That the two Companies should work towards a merger had been a stipulation of the Royal assent to that stay of execution granted to the Old Company in early 1700. Little, however, was immediately done to achieve it. The New Company still placed great store by Norris’s embassy to the Moghul and still had high expectations of Waite, Catchpole and its other Consular Agents. Meanwhile the Old, celebrating its reprieve, was sending out more treasure and ships than for a decade. At the end of 1700 the King renewed his enquiries about the merger talks and both Companies agreed to set up a consultative committee. But again progress was slow, each Company manoeuvring to absorb the other rather than merge with it. The issue dominated the election of 1701 and threatened to dominate the deliberations of the new Parliament.
But outside of Westminster, Leadenhall Street and Dowgate, there was growing resentment against both Companies and their manipulation of the political system. Old arguments that the East India trade was ruining the country’s manufacturing capacity resurfaced and resulted in a ban on the wearing of Eastern silk. Henceforth only raw silk was worth importing; it was a bitter blow to the Persian trade which, more even than Bengal or China, relied on silk.
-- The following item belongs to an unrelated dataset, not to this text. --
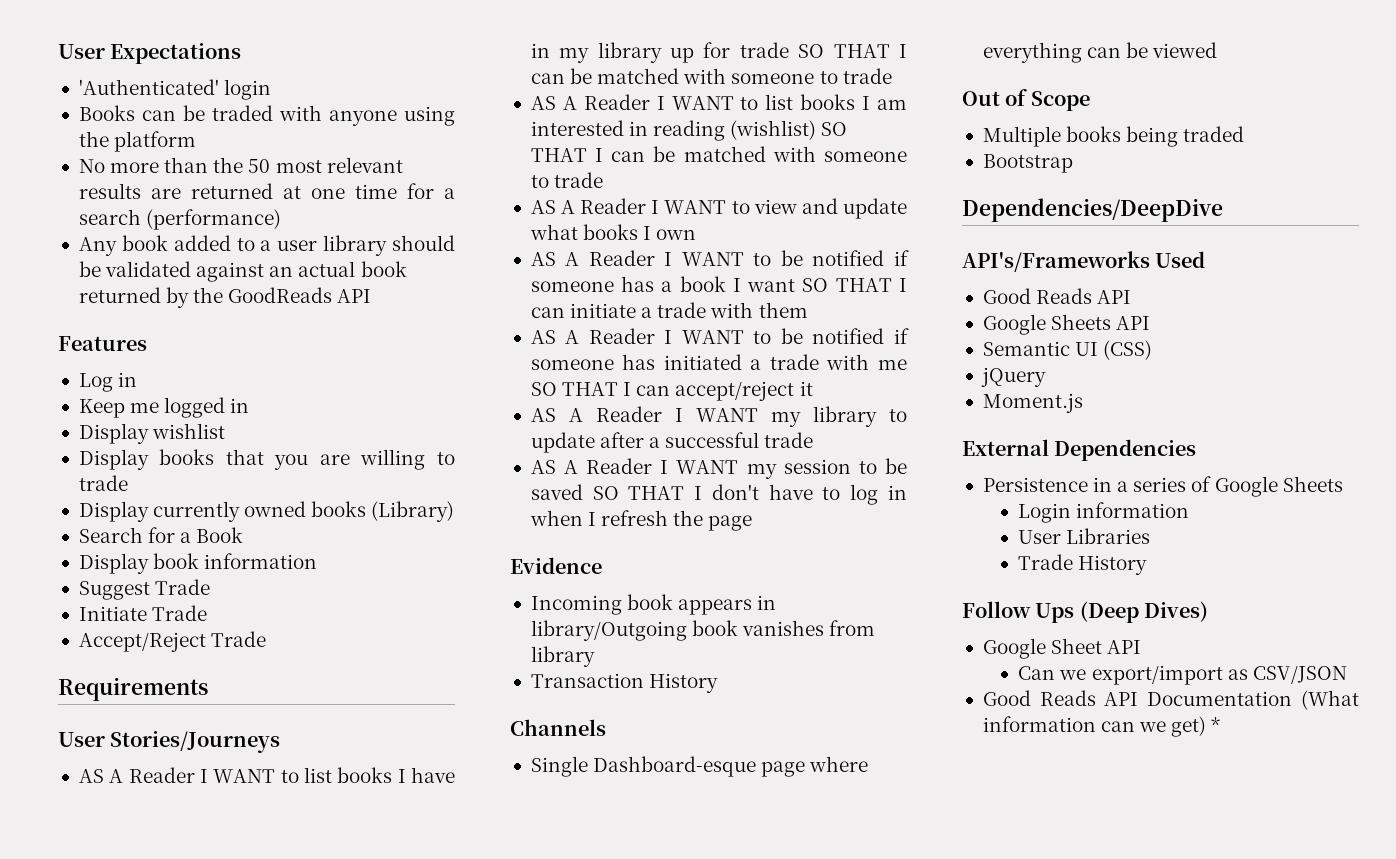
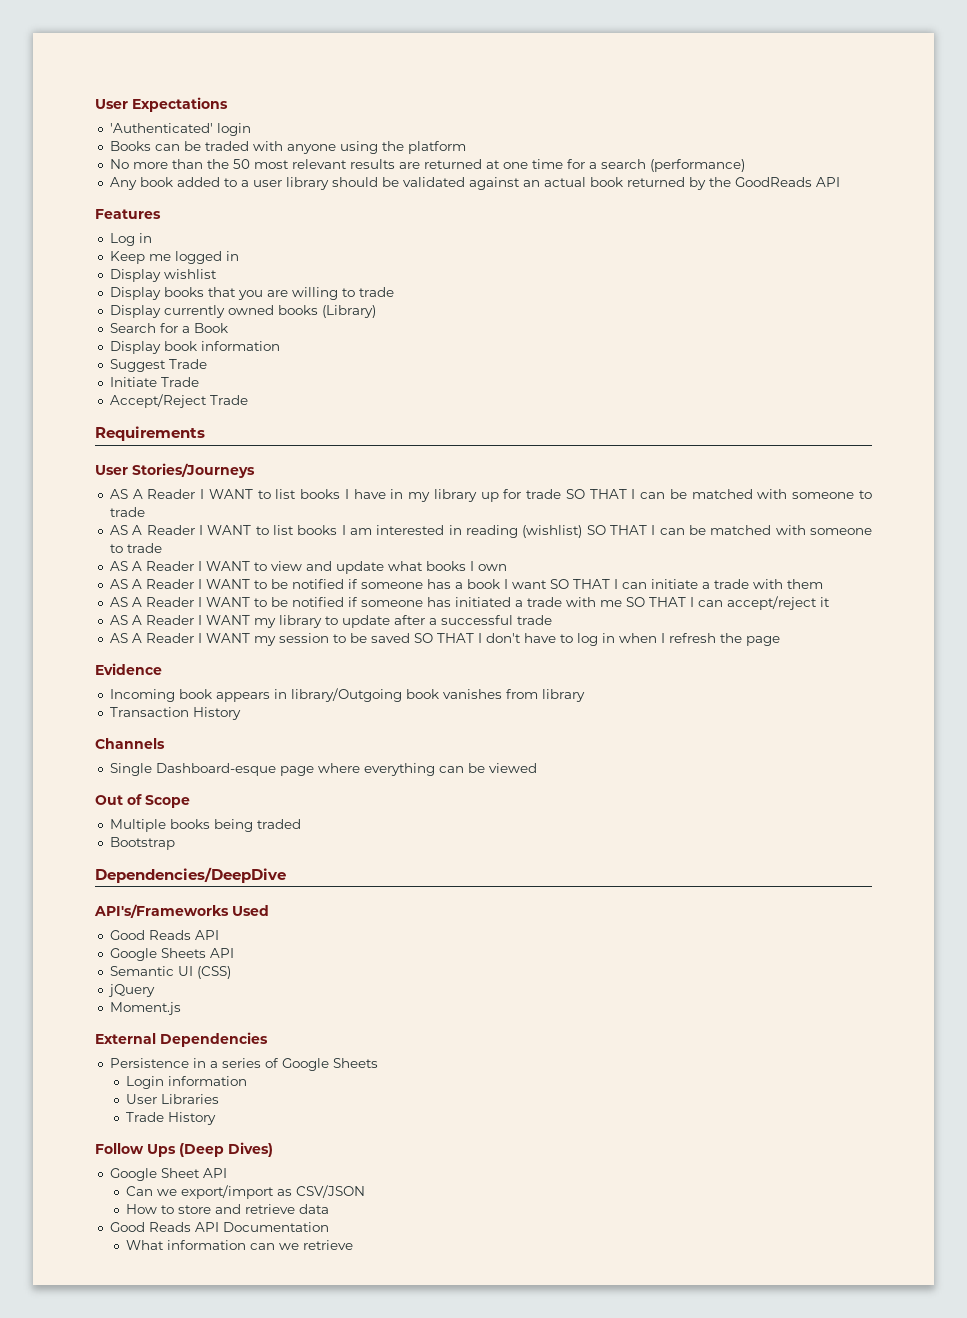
(1347, 675) none -> [125,1204,329,1214] // How to store and retrieve data
[1301,690,1359,710] (What -> [125,1240,164,1250] // What
[1171,716,1221,737] get) * -> [302,1240,353,1250] retrieve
Meanwhile the King was more anxious about events in Europe. A war over the Spanish succession looked inevitable; the French, as in Siam, were already showing a lively interest in Eastern trade; and with the two English Companies so bitterly divided, each would be an easy prey. It would also be difficult, they were told, for the Royal Navy to afford protection twice over. Here was a threat from the throne and the Companies recognized it as such. In April 1702, a week before the declaration of war, both finally accepted the Instrument of Union.
In effect the Instrument set up a third East India Company, ‘The United Company of Merchants of England Trading to the East Indies’, in which the other two Companies were to have an equal interest. Balancing their stock and assets was an extremely complex undertaking not finally completed until the arbitration known as Godolphin’s Award in 1708. And although the United Company began operations immediately, seven years were allowed for the Old and New Companies to continue trading while they wound up their affairs and collected their debts. Thus, for a time, there were three companies in operation, the only difference being that they were no longer competing.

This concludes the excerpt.